Provinz Loja, Verwaltungsprovinz im Süden Ecuadors
Diese Verwaltungseinheit liegt im Süden Ecuadors und grenzt an die Provinzen El Oro, Azuay und Zamora-Chinchipe sowie an die peruanische Grenze. Das Gebiet erstreckt sich vom westlichen Küstenbereich bis zu den östlichen Anden und umfasst verschiedene Höhenlagen mit unterschiedlichen Klimazonen.

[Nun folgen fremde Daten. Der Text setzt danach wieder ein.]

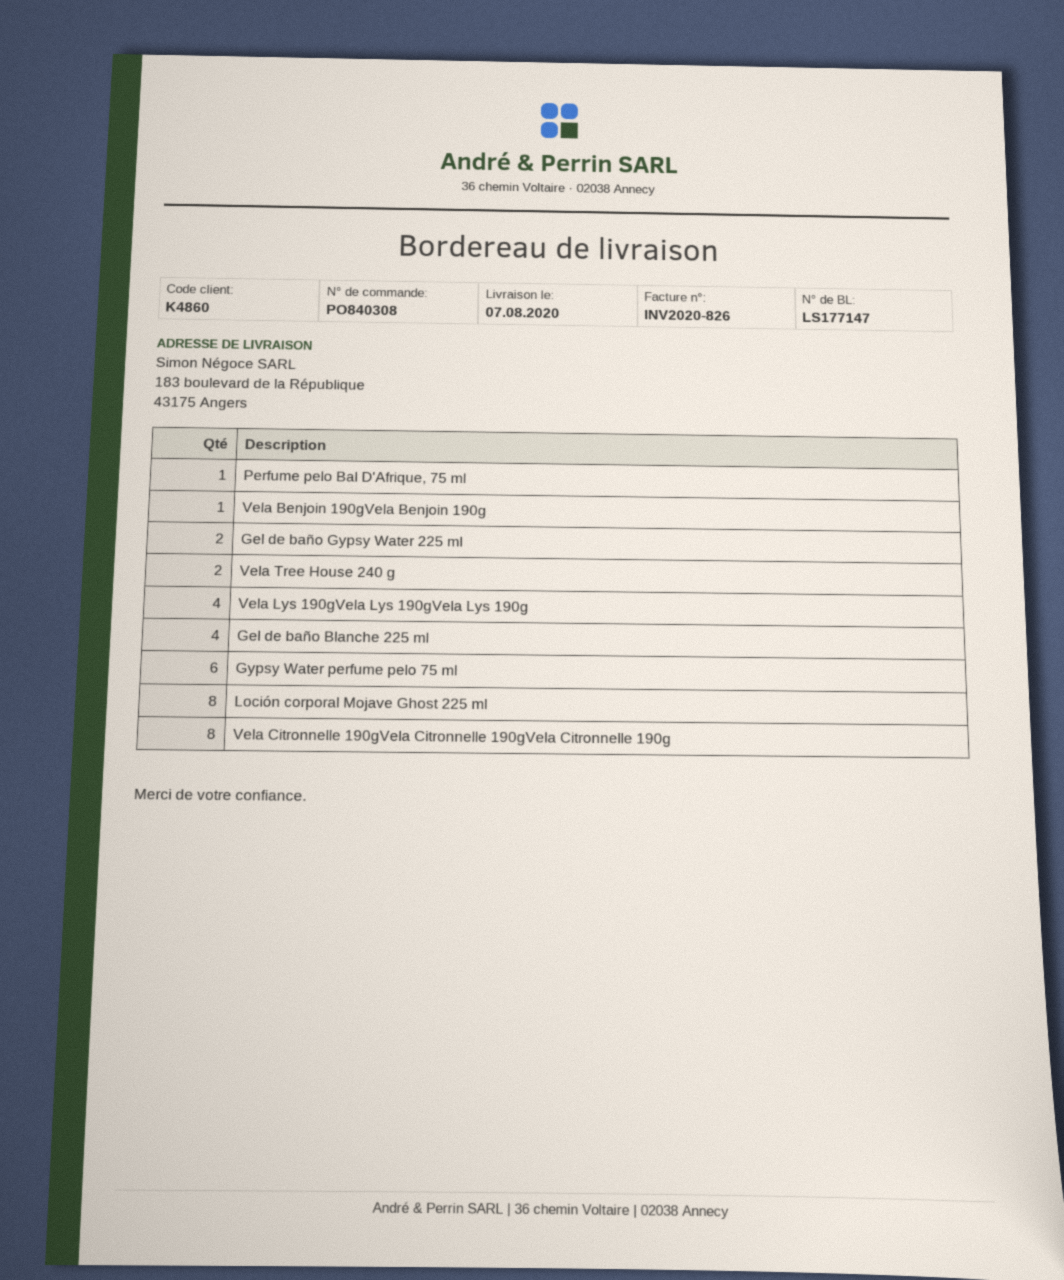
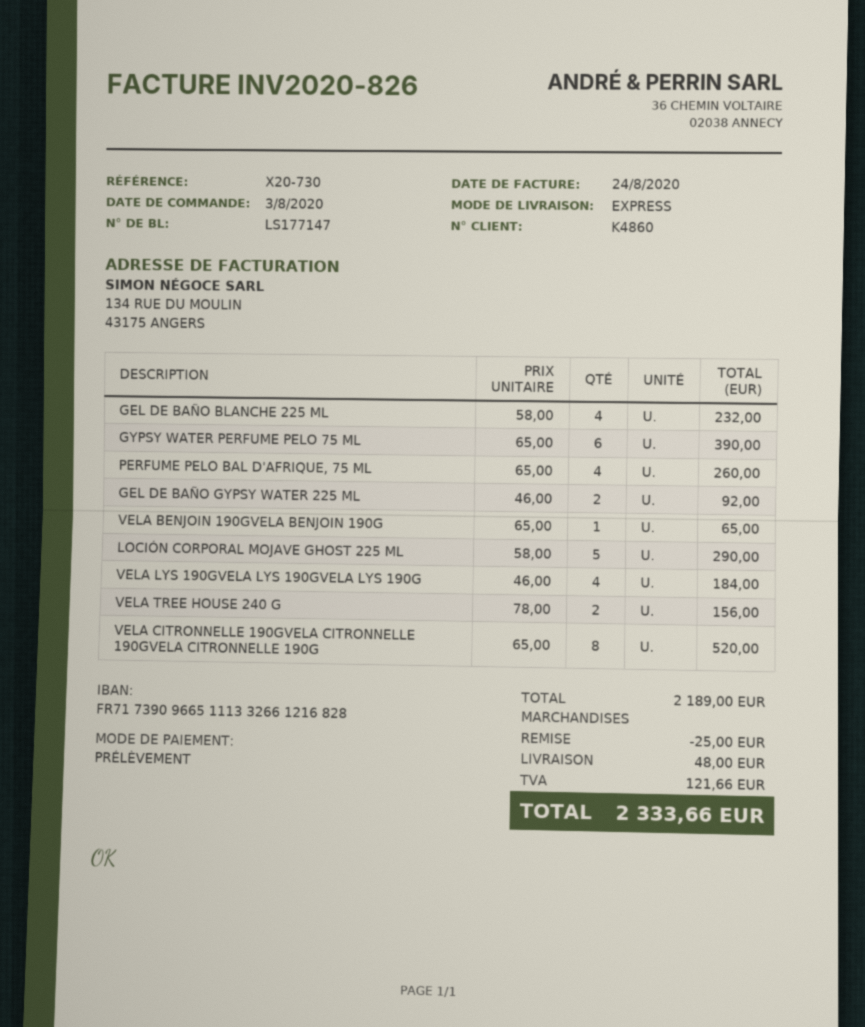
Perfume pelo Bal D'Afrique, 75 ml: 1 -> 4
Loción corporal Mojave Ghost 225 ml: 8 -> 5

Die Region erhielt ihren Status als eigenständige Verwaltungseinheit im Jahr 1824, kurz nach der Unabhängigkeit Ecuadors von Spanien. Die Stadt Loja wurde zum administrativen Zentrum ernannt und koordiniert seither die Verwaltung der verschiedenen Kantone.
Die Bevölkerung von 485.421 Einwohnern besteht mehrheitlich aus Mestizen, neben indigenen Gemeinschaften und Afro-Ecuadorianern, die alle zu den regionalen Traditionen beitragen.

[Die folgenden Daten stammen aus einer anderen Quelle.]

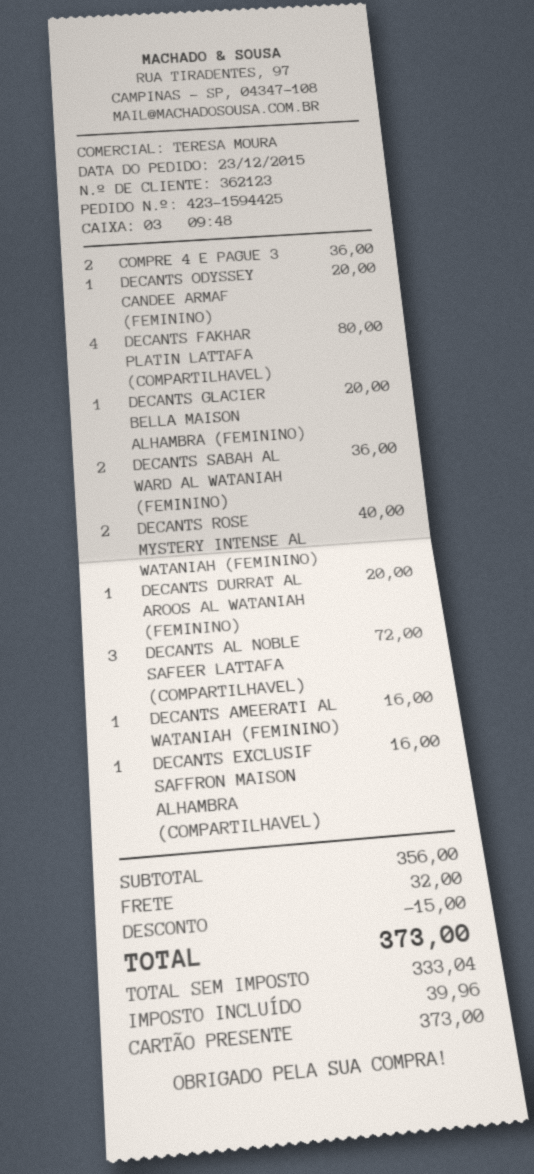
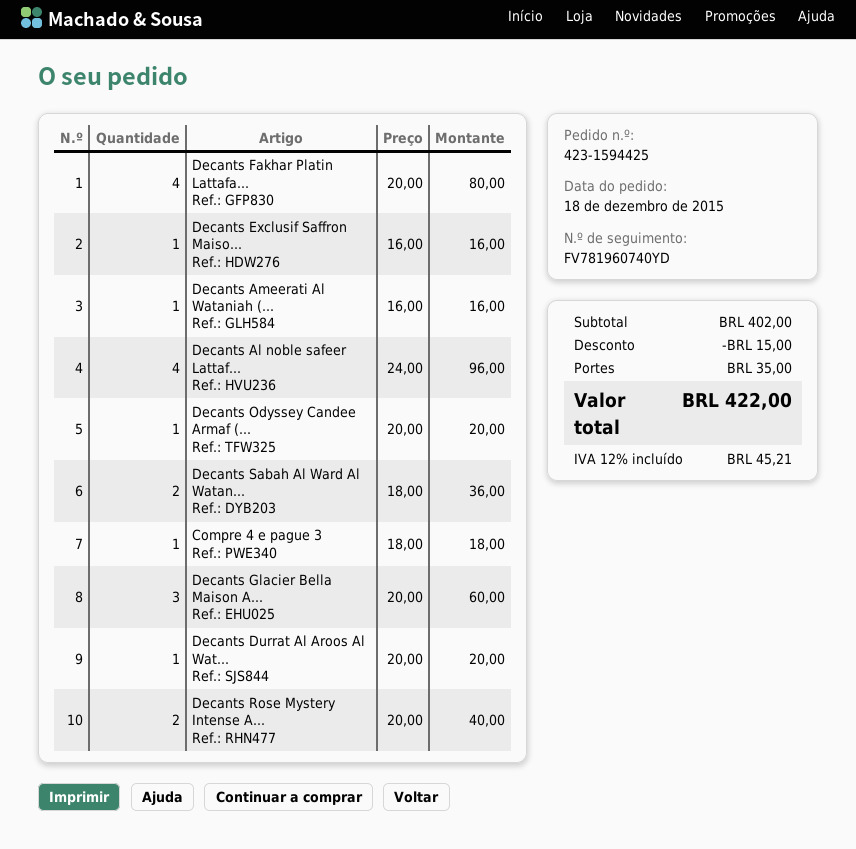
order date: 2015-12-23 -> 2015-12-18
COMPRE 4 E PAGUE 3: 2 for 36.00 -> 1 for 18.00
DECANTS GLACIER BELLA MAISON ALHAMBRA (FEMININO): 1 for 20.00 -> 3 for 60.00
DECANTS AL NOBLE SAFEER LATTAFA (COMPARTILHAVEL): 3 for 72.00 -> 4 for 96.00
subtotal: 356.00 -> 402.00
shipping: 32.00 -> 35.00
tax: 39.96 -> 45.21
total: 373.00 -> 422.00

Straßen verbinden die sechzehn Kantone miteinander und ermöglichen Zugang zu verschiedenen Teilen der Region, die sich über mehrere Klimazonen erstreckt. Reisende sollten die Höhenunterschiede berücksichtigen, da sich das Wetter von den westlichen Tälern bis zu den östlichen Bergen erheblich ändert.

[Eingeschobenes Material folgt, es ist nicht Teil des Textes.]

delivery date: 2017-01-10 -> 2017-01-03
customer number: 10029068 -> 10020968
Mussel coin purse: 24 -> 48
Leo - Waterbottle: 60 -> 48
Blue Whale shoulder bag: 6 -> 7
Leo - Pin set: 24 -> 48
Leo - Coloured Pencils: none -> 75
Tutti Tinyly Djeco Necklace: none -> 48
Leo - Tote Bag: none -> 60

Der Nationalpark Podocarpus liegt teilweise innerhalb der Grenzen dieser Verwaltungseinheit und schützt seltene Nebelwälder sowie Hochmoor-Ökosysteme. Diese Gebiete beherbergen zahlreiche Pflanzenarten, die nur in den Anden vorkommen, und ziehen Vogelbeobachter aus der ganzen Welt an.